Something Whispered in the Shakuhachi
No one knew the secret of my flutes, and I laugh now because some said I was enlightened. But the truth is I'm only a gardener who before the War was a dirt farmer and learned how to grow the bamboo in ditches next to the fields, how to leave things alone and let the silt build up until it was deep enough to stink bad as night soil, bad as the long, witch-grey hair of a ghost. No secret in that. My land was no good, rocky, and so dry I had to sneak water from the whites, hacksaw the locks off the chutes at night, and blame Mexicans, Filipinos, or else some wicked spirit of a migrant, murdered in his sleep by sheriffs and wanting revenge. Even though they never believed me, it didn't matter--no witnesses, and my land was never thick with rice, only the bamboo growing lush as old melodies and whispering like brush strokes against the fine scroll of wind.
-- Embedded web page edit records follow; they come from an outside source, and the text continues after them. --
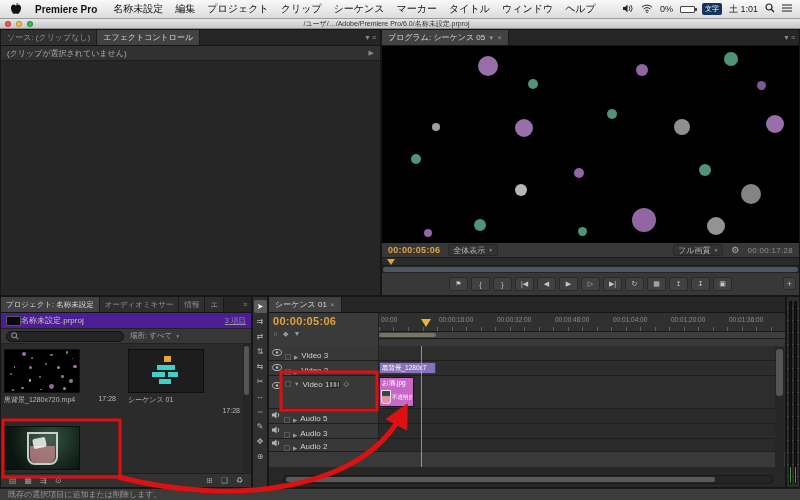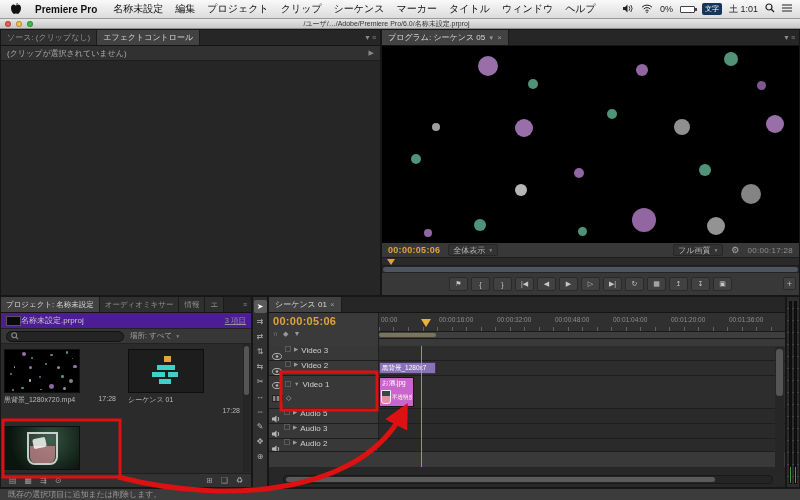--- a/index.html
+++ b/index.html
@@ -99,22 +99,22 @@
 .tl-mini-icons{display:flex;gap:5px;font-size:7px;color:#999;margin-top:3px;}
 .tl-top-right{flex:1;position:relative;overflow:hidden;}
 .ruler{position:relative;height:19px;background:#303030;border-bottom:1px solid #1a1a1a;overflow:hidden;}
 .ruler::after{content:"";position:absolute;bottom:0;left:0;right:0;height:4px;background:repeating-linear-gradient(90deg,#616161 0 1px,transparent 1px 14.5px);}
 .rlabel{position:absolute;top:3px;font-size:6.5px;color:#8d8d8d;white-space:nowrap;}
 .workarea{height:7px;background:#3e3e3e;position:relative;border-bottom:1px solid #1a1a1a;}
 .wa-seg{position:absolute;left:0;top:1px;width:57px;height:4px;background:#79755a;border-radius:2px;}
 .cti-marker{position:absolute;left:42px;top:6px;width:0;height:0;border:5px solid transparent;border-top:8px solid #e8b23c;}
 .tl-tracks{position:relative;height:121px;overflow:hidden;flex:none;}
 .trk{display:flex;border-bottom:1px solid #1e1e1e;}
-.th{width:110px;background:#383838;border-right:1px solid #202020;display:flex;align-items:flex-start;padding:0 3px;gap:3px;overflow:hidden;flex:none;}
-.th.col{flex-direction:column;align-items:stretch;justify-content:flex-start;gap:0;padding-top:1px;}
+.th{width:110px;background:#383838;border-right:1px solid #202020;display:flex;align-items:flex-end;padding:0 3px;gap:3px;overflow:hidden;flex:none;}
+.th.col{flex-direction:row;align-items:stretch;justify-content:flex-start;gap:0;padding-top:1px;}
 .th-row{display:flex;align-items:center;gap:3px;height:14px;}
 .lockbox{width:6px;height:6px;border:1px solid #5a5a5a;flex:none;}
 .tw{color:#9a9a9a;font-size:5.5px;}
 .tname{font-size:8px;color:#cfcfcf;white-space:nowrap;}
 .tcnt{flex:1;position:relative;background:#2d2d2d;overflow:hidden;}
 .trk.audio .tcnt{background:#2a2a2a;}
 .film{width:11px;height:7px;background:repeating-linear-gradient(90deg,#888 0 2px,#444 2px 4px);border:1px solid #222;}
 .kf{font-size:7px;color:#aaa;}
 .clip{position:absolute;top:1px;border:1px solid rgba(0,0,0,.55);border-radius:1px;font-size:6.5px;color:#fff;overflow:hidden;white-space:nowrap;}
 .clip .cl-label{display:block;padding:1px 2px;overflow:hidden;text-overflow:ellipsis;}

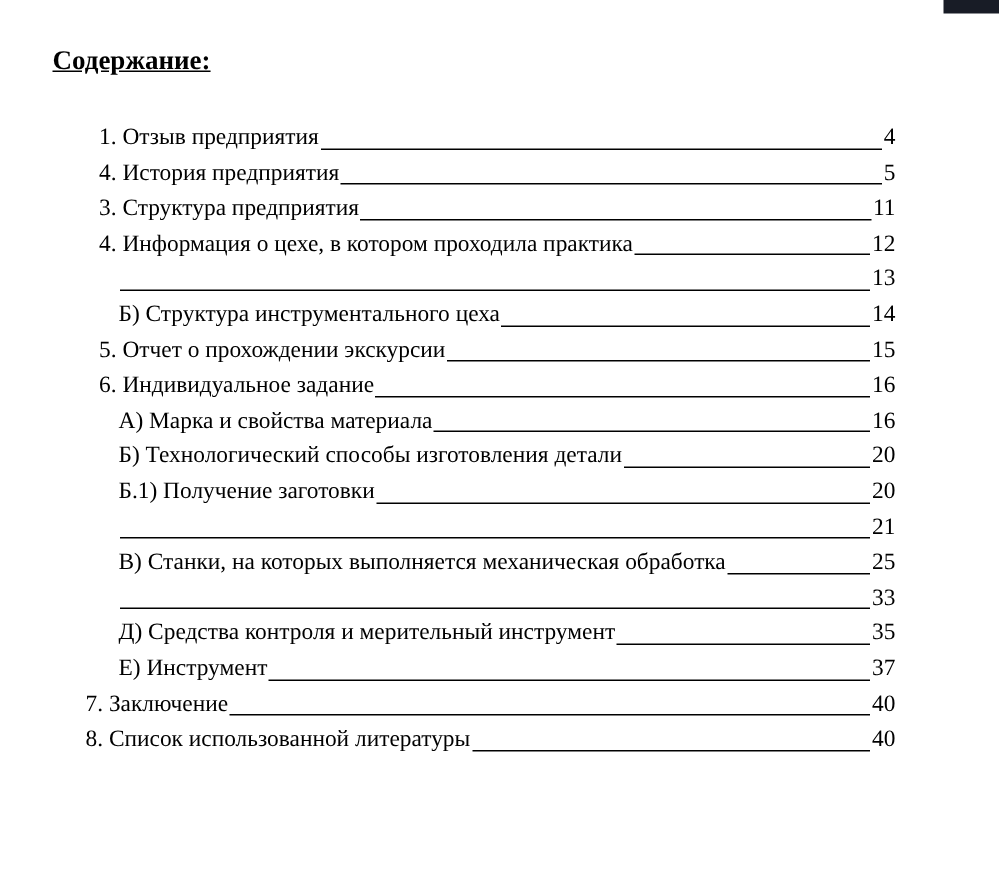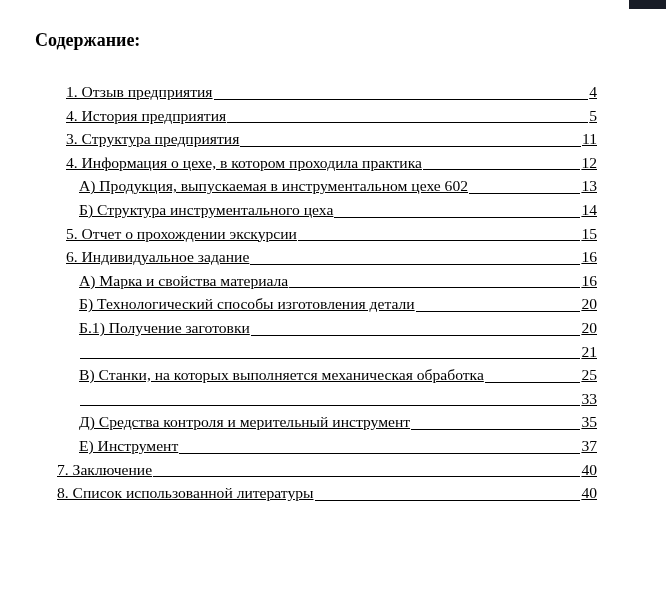--- a/index.html
+++ b/index.html
@@ -24,24 +24,24 @@
     background: #181c26;
   }
   .doc {
     padding: 30px 69px 0 35px;
   }
   .title {
     font-size: 18px;
     font-weight: bold;
     line-height: 20px;
     margin: 0 0 30px 0;
+    text-decoration: underline;
   }
   .toc {
     font-size: 15.6px;
-    text-decoration: underline;
   }
   .toc-row {
     display: flex;
     height: 23.6px;
     line-height: 23.6px;
   }
   .toc-row .label {
     white-space: nowrap;
   }
   .toc-row .leader {
@@ -91,21 +91,20 @@
     <span class="pagenum">11</span>
   </div>
 
   <div class="toc-row indent-1">
     <span class="label">4. Информация о цехе, в котором проходила практика</span>
     <span class="leader"></span>
     <span class="pagenum">12</span>
   </div>
 
   <div class="toc-row indent-2">
-    <span class="label">А) Продукция, выпускаемая в инструментальном цехе 602</span>
     <span class="leader"></span>
     <span class="pagenum">13</span>
   </div>
 
   <div class="toc-row indent-2">
     <span class="label">Б) Структура инструментального цеха</span>
     <span class="leader"></span>
     <span class="pagenum">14</span>
   </div>
 

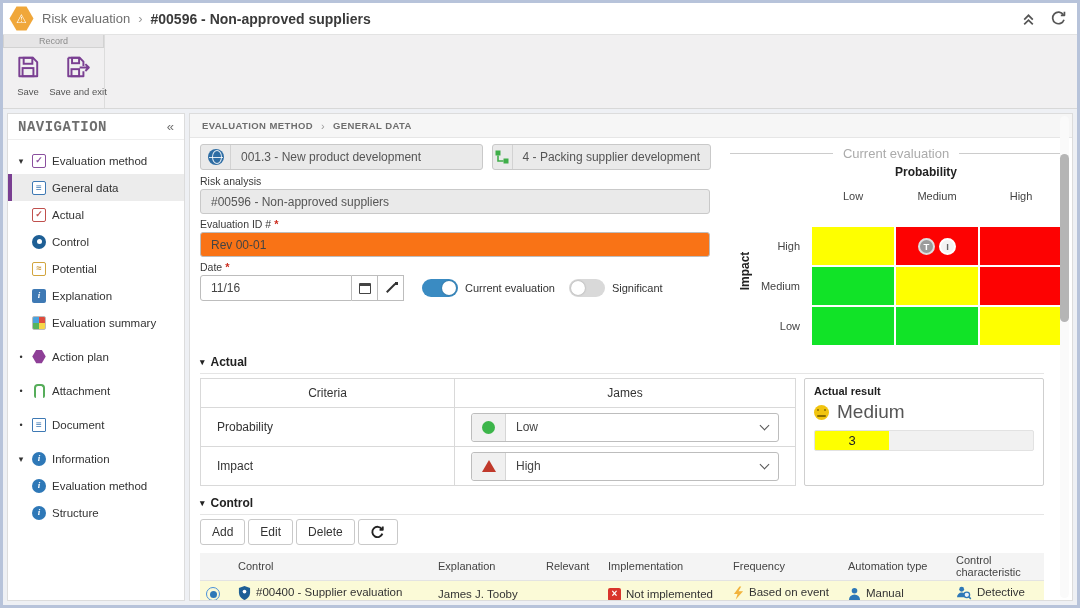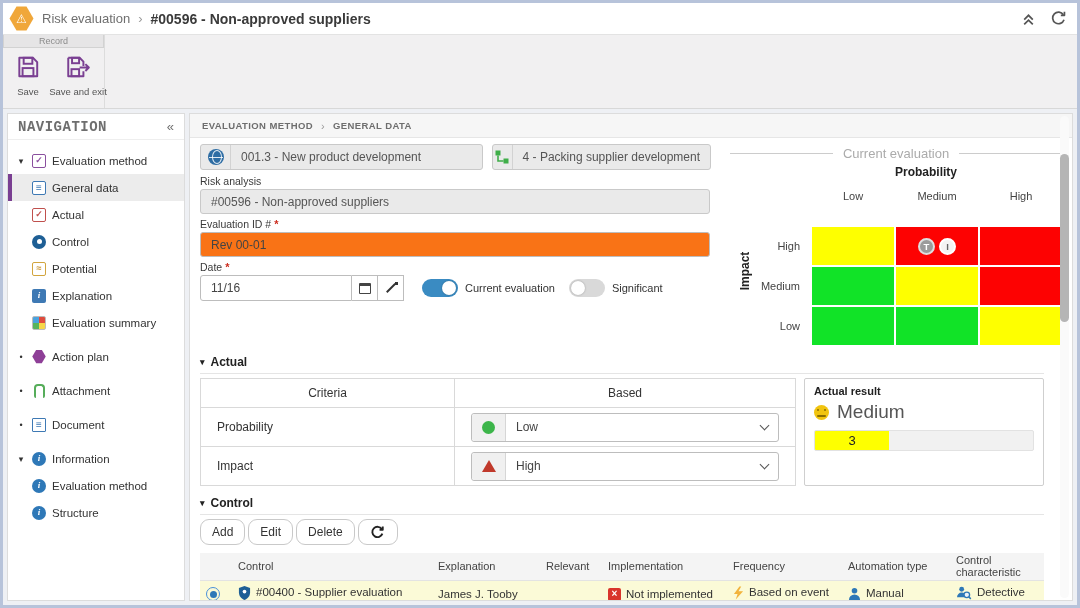--- a/index.html
+++ b/index.html
@@ -129,21 +129,21 @@
   .result-line { display:flex; align-items:center; gap:8px; margin:4px 0 7px; }
   .result-value { font-size:19px; color:#555; }
   .neutral-face-icon { width:15px; height:15px; border-radius:50%; background:#f1c40f; position:relative; }
   .neutral-face-icon::before { content:""; position:absolute; left:3px; top:4px; width:2px; height:2px; background:#8a6d00; border-radius:50%; box-shadow:7px 0 0 #8a6d00; }
   .neutral-face-icon::after { content:""; position:absolute; left:3px; bottom:3px; width:9px; height:2px; background:#8a6d00; border-radius:1px; }
   .score-track { height:21px; background:#f1f1f1; border:1px solid #e2e2e2; border-radius:2px; overflow:hidden; }
   .score-fill { width:34%; height:100%; background:#feff00; display:flex; align-items:center; justify-content:center; font-size:13px; color:#222; }
 
   
   .ctl-btnrow { display:flex; margin:2px 0 8px; }
-  .ctl-btn { min-width:40px; padding:0 11px; height:26px; border:1px solid #c9c9c9; background:#fff; display:flex; align-items:center; justify-content:center; font-size:12px; color:#333; cursor:pointer; margin-right:3px; border-radius:9px; }
+  .ctl-btn { min-width:40px; padding:0 11px; height:26px; border:1px solid #c9c9c9; background:#fff; display:flex; align-items:center; justify-content:center; font-size:12px; color:#333; cursor:pointer; margin-right:3px; border-radius:3px; }
   .ctl-table { width:100%; border-collapse:collapse; }
   .ctl-table th { background:#f4f4f4; height:27px; font-size:11px; font-weight:normal; color:#444; text-align:left; padding:0 6px; border-bottom:1px solid #e3e3e3; }
   .ctl-table td { height:28px; font-size:11.5px; color:#333; padding:0 6px; background:#fbfad7; white-space:nowrap; }
   .cellflex { display:flex; align-items:flex-start; gap:5px; }
   .radio { width:14px; height:14px; border:1.5px solid #4a90d9; border-radius:50%; display:inline-flex; align-items:center; justify-content:center; }
   .radio .dot { width:7px; height:7px; background:#2e78b7; border-radius:50%; }
   .red-x-icon { width:13px; height:13px; background:#d9342b; border-radius:2px; color:#fff; font-size:10px; font-weight:bold; display:inline-flex; align-items:center; justify-content:center; line-height:1; flex:none; }
 </style>
 </head>
 <body>
@@ -365,21 +365,21 @@
 
         <div class="sect-hdr">
           <span class="sect-caret">▾</span>
           <span>Actual</span>
         </div>
         <div class="actual-row">
           <table class="crit-table">
             <thead>
               <tr>
                 <th style="width:274px">Criteria</th>
-                <th>Based</th>
+                <th>James</th>
               </tr>
             </thead>
             <tbody id="crit-body">
                 <tr>
                   <td>Probability</td>
                   <td>
                     <div class="selectbox">
                       <span class="sb-ico">
                         <span class="green-circle-icon"></span>
                       </span>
I found some string in the shed or else took a few stalks and stripped off their skins, wove the fibers, the floss, into cords I could bind around the feet, ankles, and throats of only the best bamboos. I used an ice pick for an awl, a fish knife to carve finger holes, and a scythe to shape the mouthpiece. I had my flutes.
*
When the War came, I told myself I lost nothing. My land, which was barren, was not actually mine but leased (we could not own property) and the shacks didn't matter. What did were the power lines nearby and that sabotage was suspected. What mattered to me were the flutes I burned in a small fire by the bath house. All through Relocation, in the desert where they put us, at night when the stars talked and the sky came down and drummed against the mesas, I could hear my flutes wail like fists of wind whistling through the barracks. I came out of Camp, a blanket slung over my shoulder, found land next to this swamp, planted strawberries and beanplants, planted the dwarf pines and tended them, got rich enough to quit and leave things alone, let the ditches clog with silt again and the bamboo grow thick as history.
*
So, when it's bad now, when I can't remember what's lost and all I have for the world to take means nothing, I go out back of the greenhouse at the far end of my land where the grasses go wild and the arroyos come up with cat's-claw and giant dahlias, where the children of my neighbors consult with the wise heads of sunflowers, huge against the sky, where the rivers of weather and the charred ghosts of old melodies converge to flood my land and sustain the one thicket of memory that calls for me to come and sit among the tall canes and shape full-throated songs out of wind, out of bamboo, out of a voice that only whispers.